-------- Data to process --------

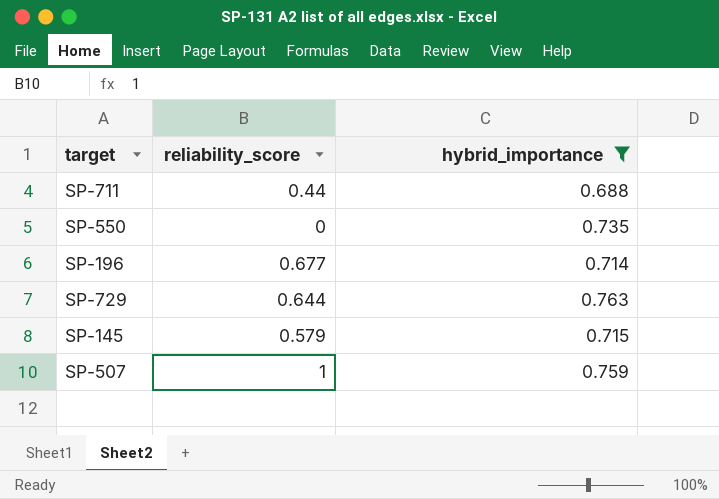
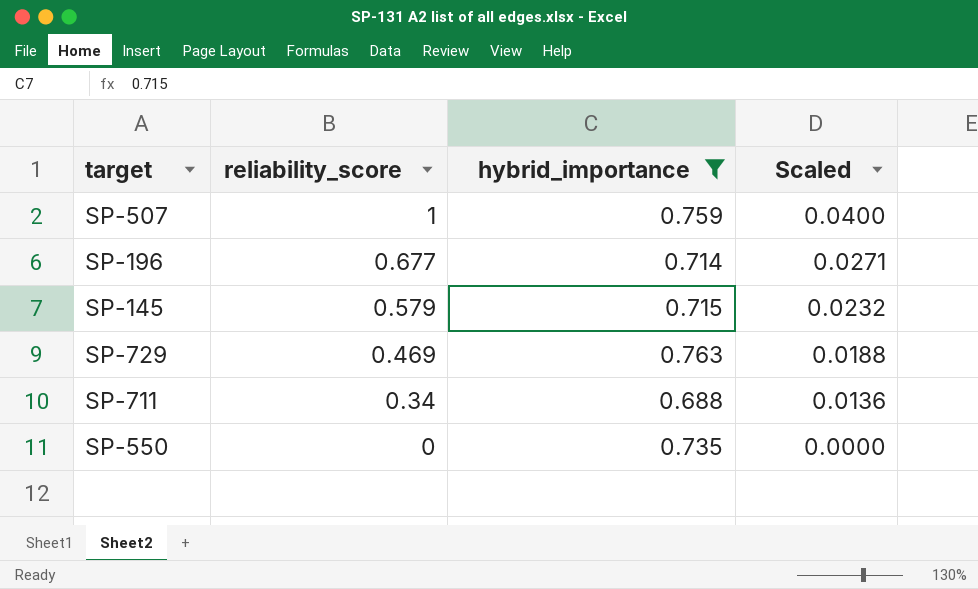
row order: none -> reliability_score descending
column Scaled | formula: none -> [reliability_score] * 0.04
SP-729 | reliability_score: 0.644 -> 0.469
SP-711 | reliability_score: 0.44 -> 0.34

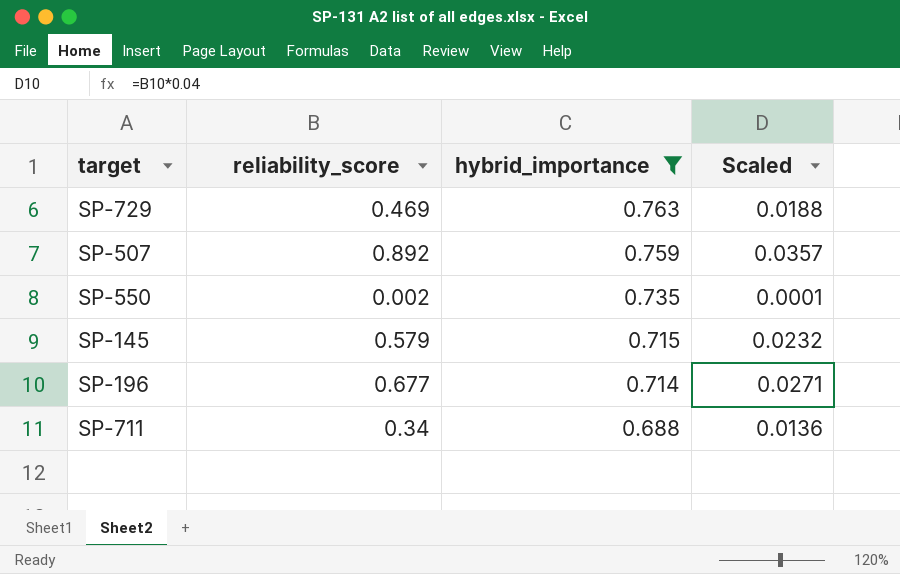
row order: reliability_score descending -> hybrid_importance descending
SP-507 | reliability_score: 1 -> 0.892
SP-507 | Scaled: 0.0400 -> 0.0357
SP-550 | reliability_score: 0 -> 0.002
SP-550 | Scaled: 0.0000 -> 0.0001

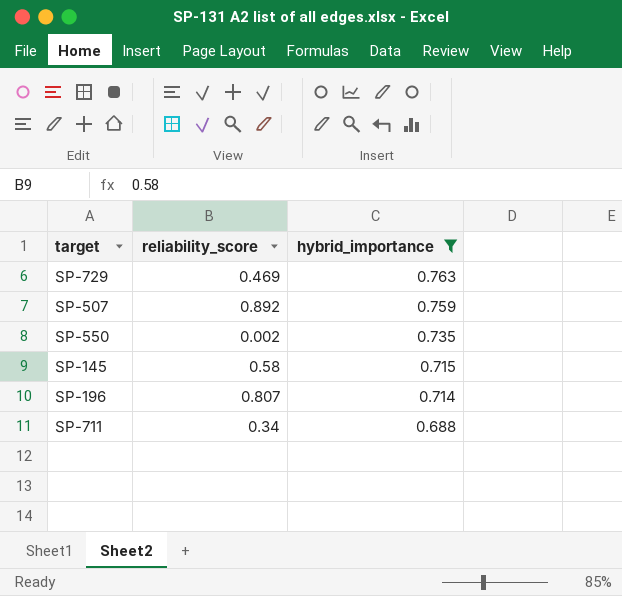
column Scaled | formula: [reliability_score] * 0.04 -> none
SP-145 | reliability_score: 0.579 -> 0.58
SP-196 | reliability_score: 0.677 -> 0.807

--------

What is required: From the records above, pull out every line containing the word "Scaled".

Result of this exercise:
column Scaled | formula: none -> [reliability_score] * 0.04
SP-507 | Scaled: 0.0400 -> 0.0357
SP-550 | Scaled: 0.0000 -> 0.0001
column Scaled | formula: [reliability_score] * 0.04 -> none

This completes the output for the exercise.